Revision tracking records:
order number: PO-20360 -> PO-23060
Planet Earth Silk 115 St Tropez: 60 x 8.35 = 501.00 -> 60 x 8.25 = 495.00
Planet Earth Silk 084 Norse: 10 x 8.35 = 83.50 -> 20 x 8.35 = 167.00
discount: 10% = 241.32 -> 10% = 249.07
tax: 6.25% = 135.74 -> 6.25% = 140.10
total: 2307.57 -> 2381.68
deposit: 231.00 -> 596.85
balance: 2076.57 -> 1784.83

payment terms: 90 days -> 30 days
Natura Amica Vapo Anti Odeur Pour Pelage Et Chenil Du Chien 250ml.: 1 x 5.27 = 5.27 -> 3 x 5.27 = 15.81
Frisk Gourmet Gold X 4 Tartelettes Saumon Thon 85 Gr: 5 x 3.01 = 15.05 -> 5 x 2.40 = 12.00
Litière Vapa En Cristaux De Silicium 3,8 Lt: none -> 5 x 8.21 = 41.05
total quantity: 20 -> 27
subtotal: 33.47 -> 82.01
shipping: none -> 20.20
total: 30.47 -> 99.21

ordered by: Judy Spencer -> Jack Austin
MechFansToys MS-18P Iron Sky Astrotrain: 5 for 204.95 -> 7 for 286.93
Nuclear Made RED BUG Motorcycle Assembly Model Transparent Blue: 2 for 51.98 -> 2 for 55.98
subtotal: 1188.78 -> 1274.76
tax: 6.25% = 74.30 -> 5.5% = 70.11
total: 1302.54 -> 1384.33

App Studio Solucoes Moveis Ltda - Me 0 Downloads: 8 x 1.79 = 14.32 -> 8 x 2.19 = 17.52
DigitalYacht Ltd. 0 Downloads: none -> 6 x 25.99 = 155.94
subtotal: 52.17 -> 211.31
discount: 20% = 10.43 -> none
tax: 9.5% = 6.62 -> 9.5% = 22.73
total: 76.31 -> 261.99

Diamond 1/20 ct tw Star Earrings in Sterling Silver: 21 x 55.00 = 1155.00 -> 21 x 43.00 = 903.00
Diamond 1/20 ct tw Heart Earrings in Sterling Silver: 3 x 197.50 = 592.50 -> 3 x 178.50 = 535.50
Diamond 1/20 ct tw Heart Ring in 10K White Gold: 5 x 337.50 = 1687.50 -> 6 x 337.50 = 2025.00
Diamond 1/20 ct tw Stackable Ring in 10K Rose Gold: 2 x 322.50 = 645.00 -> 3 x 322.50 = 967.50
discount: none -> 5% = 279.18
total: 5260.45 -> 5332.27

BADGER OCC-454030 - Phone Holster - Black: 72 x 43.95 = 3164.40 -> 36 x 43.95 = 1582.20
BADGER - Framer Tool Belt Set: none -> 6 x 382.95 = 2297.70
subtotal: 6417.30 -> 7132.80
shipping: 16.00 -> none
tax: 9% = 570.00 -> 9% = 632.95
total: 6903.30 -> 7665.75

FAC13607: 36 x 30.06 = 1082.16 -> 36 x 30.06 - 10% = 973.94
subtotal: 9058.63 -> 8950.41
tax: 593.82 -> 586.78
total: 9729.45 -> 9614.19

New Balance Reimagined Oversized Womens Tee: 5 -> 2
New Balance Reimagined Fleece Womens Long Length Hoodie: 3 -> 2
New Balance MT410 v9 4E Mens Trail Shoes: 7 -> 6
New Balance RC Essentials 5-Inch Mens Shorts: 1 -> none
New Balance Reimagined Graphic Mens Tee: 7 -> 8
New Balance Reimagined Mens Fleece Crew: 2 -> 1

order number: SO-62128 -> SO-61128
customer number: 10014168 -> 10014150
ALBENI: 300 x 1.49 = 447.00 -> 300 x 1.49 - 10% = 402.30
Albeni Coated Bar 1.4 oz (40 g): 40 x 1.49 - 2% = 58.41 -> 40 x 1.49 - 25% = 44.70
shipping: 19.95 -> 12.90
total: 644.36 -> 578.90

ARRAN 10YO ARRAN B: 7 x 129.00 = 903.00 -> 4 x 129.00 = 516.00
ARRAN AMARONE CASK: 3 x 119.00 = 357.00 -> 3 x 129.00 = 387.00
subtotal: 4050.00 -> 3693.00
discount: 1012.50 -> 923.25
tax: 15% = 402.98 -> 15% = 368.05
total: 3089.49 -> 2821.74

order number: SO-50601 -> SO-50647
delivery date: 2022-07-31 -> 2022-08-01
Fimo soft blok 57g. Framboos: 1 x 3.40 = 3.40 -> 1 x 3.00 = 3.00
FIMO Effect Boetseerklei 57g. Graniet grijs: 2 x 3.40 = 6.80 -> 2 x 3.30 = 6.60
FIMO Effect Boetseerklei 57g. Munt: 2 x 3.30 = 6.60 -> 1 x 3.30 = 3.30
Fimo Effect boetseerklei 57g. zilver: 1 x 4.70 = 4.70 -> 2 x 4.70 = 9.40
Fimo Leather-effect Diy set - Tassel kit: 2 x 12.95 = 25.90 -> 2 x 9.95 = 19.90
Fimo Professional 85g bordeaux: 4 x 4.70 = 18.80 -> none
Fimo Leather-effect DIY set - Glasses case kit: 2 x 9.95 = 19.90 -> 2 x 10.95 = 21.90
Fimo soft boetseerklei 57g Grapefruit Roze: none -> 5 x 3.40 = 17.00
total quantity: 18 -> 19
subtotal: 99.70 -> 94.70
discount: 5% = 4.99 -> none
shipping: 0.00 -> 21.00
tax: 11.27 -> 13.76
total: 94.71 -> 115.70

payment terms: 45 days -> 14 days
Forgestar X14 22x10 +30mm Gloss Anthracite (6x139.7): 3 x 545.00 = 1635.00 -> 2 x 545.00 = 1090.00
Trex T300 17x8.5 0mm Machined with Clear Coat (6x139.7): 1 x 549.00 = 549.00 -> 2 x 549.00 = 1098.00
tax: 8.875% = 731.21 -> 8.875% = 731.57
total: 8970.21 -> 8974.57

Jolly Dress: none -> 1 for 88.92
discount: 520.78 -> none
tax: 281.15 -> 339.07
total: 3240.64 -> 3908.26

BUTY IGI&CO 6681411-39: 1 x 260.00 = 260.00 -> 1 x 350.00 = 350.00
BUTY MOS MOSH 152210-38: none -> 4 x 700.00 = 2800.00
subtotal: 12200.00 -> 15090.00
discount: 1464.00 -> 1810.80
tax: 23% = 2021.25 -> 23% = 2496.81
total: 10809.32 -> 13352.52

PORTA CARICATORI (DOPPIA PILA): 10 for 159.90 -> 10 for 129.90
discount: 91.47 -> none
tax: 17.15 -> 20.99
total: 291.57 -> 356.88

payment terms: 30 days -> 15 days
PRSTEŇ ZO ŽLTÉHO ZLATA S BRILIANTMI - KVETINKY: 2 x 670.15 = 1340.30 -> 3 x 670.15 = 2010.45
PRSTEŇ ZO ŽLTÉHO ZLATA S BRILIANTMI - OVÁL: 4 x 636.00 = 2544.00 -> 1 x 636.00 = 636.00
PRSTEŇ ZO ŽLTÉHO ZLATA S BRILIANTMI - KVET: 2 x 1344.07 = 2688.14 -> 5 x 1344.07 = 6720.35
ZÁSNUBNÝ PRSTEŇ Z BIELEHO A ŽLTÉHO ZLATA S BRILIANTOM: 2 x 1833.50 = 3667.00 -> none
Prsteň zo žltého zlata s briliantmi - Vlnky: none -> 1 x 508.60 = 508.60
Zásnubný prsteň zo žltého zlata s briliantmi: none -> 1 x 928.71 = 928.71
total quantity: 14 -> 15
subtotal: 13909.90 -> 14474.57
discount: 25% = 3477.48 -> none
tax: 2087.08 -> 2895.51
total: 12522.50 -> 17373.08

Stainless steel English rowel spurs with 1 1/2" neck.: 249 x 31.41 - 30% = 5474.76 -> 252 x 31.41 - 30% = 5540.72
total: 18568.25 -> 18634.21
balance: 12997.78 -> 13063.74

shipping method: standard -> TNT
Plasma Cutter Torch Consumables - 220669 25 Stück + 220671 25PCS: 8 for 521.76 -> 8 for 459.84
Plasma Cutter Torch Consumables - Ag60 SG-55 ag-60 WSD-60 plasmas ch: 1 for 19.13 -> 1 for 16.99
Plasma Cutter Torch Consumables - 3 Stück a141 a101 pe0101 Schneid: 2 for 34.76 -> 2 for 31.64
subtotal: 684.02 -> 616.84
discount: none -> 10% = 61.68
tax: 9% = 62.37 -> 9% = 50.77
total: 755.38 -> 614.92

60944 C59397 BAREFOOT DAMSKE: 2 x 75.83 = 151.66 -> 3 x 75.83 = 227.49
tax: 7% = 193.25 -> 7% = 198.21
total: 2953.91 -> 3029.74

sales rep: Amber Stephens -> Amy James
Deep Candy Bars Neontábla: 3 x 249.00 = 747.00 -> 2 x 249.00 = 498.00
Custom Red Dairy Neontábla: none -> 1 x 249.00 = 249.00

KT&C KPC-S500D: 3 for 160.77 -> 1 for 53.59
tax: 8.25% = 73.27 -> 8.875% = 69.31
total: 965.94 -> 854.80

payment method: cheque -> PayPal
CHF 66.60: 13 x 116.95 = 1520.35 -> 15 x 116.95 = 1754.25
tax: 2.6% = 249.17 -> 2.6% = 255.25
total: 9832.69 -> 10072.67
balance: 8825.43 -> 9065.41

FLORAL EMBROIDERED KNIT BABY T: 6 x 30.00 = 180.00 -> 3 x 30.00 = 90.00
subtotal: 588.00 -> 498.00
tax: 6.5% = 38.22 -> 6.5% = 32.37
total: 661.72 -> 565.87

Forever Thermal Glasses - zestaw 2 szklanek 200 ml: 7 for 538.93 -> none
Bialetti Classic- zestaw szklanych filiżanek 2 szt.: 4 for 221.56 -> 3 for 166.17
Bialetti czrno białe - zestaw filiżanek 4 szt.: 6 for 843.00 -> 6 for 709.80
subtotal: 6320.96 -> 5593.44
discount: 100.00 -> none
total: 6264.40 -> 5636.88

Brief: Every line above from the line with "total: 8970.21 -> 8974.57" to the line with "PRSTEŇ ZO ŽLTÉHO ZLATA S BRILIANTMI - KVETINKY: 2", both included, must be reproduced exactly, and no other line may appear.

Written solution:
total: 8970.21 -> 8974.57

Jolly Dress: none -> 1 for 88.92
discount: 520.78 -> none
tax: 281.15 -> 339.07
total: 3240.64 -> 3908.26

BUTY IGI&CO 6681411-39: 1 x 260.00 = 260.00 -> 1 x 350.00 = 350.00
BUTY MOS MOSH 152210-38: none -> 4 x 700.00 = 2800.00
subtotal: 12200.00 -> 15090.00
discount: 1464.00 -> 1810.80
tax: 23% = 2021.25 -> 23% = 2496.81
total: 10809.32 -> 13352.52

PORTA CARICATORI (DOPPIA PILA): 10 for 159.90 -> 10 for 129.90
discount: 91.47 -> none
tax: 17.15 -> 20.99
total: 291.57 -> 356.88

payment terms: 30 days -> 15 days
PRSTEŇ ZO ŽLTÉHO ZLATA S BRILIANTMI - KVETINKY: 2 x 670.15 = 1340.30 -> 3 x 670.15 = 2010.45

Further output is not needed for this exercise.